Vicente Alves do Ó é um argumentista e realizador premiado. Entre as suas obras mais recentes encontra-se "Florbela", baseado na vida da poetisa Florbela Espanca. Falou ao Coffeepaste sobre o seu trabalho, a sua visão sobre o cinema e os seus projectos.
Como surgiu a transição de argumentista para realizador?Não foi bem uma transição. Ao mesmo tempo que escrevia argumentos para outros realizadores ia tentando a minha sorte nos concursos do Instituto do Cinema para realizar a primeira curta. O desejo inicial era ser realizador, mas como não tinha formação, sabia que seria difícil acreditarem em mim nesse campo. A escrita de cinema, uma área ainda muito atrasada face ao resto, permitia-me mostrar algum trabalho e capacidade de realização.
A escrita é para ti um processo que exige disciplina, ou escreves quando surge a inspiração?A escrita é um trabalho intenso e permanente. Passo os dias apontando coisas, conversas, cenas, situações, ideias – torna-se mais disciplinada quando estou a trabalhar num projecto com um objectivo muito definido. De resto, escrevo sempre pelo gosto e pela aventura da escrita que continua a fascinar-me.
Como escolhes as histórias que queres contar?Não é bem uma escolha é um instinto ou uma identificação com qualquer coisa que partilho. Todas as histórias que escrevo são um pouco minhas ou encontro-me um pouco nelas. Só assim consigo ter alguma verdade e propósito na sua elaboração – um escritor precisa de entregar-se ao processo como se fosse parte da vida dele. Tenho histórias ou contam-me histórias fascinantes que não resultam comigo porque não me revejo nelas.
O que procuras quando escolhes actores?Procuro talento, dedicação, sonho, curiosidade, carácter. Gosto de trabalhar com profissionais que acreditam naquilo que estão a ler, que percebem que fazem parte dum todo, que são solidários com os colegas, com as equipas, que vestem a camisola e que sonham tanto como eu com estas coisas do cinema.
De todo o processo que envolve a realização de um filme, qual a parte que te cativa mais?Gosto muito da pé-produção, dos ensaios, das escollhas dos actores, dos décores, das várias versões do argumento até à rodagem – é o grande caldeirão onde tanta coisa se forma e ganha espaço. Acho que é um período perigoso porque são necessárias muitas decisões que irão ditar tudo.

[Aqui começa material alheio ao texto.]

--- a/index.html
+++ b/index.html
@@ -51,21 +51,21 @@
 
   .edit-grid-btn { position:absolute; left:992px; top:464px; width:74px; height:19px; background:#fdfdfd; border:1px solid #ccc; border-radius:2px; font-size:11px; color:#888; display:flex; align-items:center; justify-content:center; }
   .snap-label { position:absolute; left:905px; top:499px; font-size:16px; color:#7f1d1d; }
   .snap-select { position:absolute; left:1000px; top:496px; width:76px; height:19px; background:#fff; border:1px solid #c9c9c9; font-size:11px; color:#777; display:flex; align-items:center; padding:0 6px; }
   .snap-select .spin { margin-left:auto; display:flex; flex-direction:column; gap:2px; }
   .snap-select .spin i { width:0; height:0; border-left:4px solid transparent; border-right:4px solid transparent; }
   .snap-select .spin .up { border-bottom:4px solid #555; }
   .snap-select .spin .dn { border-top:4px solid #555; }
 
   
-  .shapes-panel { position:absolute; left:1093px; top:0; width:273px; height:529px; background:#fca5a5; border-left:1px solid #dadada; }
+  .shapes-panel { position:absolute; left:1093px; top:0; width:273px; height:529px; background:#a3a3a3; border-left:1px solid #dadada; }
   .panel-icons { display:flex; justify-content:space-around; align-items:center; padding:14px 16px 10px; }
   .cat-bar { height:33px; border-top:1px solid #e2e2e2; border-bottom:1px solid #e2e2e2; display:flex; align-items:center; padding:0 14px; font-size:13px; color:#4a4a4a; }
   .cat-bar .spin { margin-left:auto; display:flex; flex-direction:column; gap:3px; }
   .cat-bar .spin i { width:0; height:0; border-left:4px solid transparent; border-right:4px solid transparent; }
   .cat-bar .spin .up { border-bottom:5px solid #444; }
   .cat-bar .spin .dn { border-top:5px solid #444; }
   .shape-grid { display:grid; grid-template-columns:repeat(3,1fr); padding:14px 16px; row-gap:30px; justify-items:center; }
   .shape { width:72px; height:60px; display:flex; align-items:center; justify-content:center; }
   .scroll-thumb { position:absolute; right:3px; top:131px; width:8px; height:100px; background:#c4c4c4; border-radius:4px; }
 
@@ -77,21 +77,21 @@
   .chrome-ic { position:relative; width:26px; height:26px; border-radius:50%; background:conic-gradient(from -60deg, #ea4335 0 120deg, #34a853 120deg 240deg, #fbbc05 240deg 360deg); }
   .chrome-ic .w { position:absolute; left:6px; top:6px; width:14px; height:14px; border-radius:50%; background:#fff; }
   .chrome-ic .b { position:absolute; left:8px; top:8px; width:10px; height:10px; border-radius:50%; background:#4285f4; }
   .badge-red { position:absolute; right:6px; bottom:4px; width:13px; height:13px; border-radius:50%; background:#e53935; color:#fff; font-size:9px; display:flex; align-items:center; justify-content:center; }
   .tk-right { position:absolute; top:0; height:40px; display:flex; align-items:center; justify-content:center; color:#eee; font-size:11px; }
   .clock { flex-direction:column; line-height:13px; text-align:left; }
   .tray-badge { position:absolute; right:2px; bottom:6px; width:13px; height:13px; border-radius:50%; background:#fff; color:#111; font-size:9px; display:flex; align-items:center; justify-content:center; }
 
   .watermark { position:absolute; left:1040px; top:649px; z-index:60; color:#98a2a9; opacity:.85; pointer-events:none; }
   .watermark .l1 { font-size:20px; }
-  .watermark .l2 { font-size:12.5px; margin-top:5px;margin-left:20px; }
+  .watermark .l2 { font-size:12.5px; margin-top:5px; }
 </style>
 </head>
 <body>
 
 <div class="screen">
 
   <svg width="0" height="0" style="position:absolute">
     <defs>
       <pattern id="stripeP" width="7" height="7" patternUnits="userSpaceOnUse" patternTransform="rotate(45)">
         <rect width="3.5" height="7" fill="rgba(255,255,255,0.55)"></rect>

Há publico para o cinema português?Há público para o cinema português – há público para todos os filmes – há curiosidade, temos filmes com sucesso de público, com prémios internacionais, acho que só precisamos é de mais investimento na área, tanto público como privado.

© Patrícia Andrade
Nos últimos anos, a nivel internacional, a producção televisiva tem-se destacado pela qualidade dos argumentos que tem surgido. Achas que é possivel em Portugal escapar á ditadura da telenovela e produzir conteudos diferentes?Acho que sim e tenho pena que não aconteça mais – para o bem da televisão. A telenovela é uma formato visto essencialmente pelas camadas mais envelhecidas da população e a televisão investe pouco nas gerações dos 20-30-40 que posteriormente serão esse público mais sedentário. Mas este público não se revê no formato, prefere a TV por cabo que está cheia de séries, prefere comprar os dvd's, piratear, é um sinal óbvio deste divórcio que a televisão não quer ou tem interesse em explorar. Acho isso um erro enorme, mas certamente que os senhores que decidem, sabem o que estão a fazer: para hoje. Somos pouco previdentes, não ambicionamos projectar o futuro, como se fossemos sempre chutando o futuro com o pé e rezando para que tudo corra bem ao invés de tomar decisões no sentido de desenhar caminhos para esse futuro.
100 milhões de euros na mão e carta branca. Qual era o projecto que realizarias?Uma versão louca e exagerada da história de Pedro e Inês, o terramoto de Lisboa, o fim da monarquia, Afonso Henriques, enfim, tudo coisas que nunca poderão ser feitas sem dinheiro - e que aventura seriam!
Que filme português recomendarias a amigos?Domingo à tarde, do António de Macedo.
Com quem gostarias de trabalhar no futuro e porquê?Nunca penso nisso. Prefiro ir descobrindo as pessoas, acho que nos enganamos muitas vezes nessa apreciação imaginária de alguém. Além disso, quando estou diante dum projecto, tenho sempre que procurar a pessoa ideal para ele e não o contrário. Portanto, isso é uma coisa que não gosto muito de fazer porque me prende os movimentos e o acaso.
Que projectos tens em vista para 2015?Tudo depende dos concursos públicos. Mas gostaria de filmar este ano. A Florbela é um projecto de 2010, filmado em 2011 e estreado em 2012. Já tenho saudades de filmar.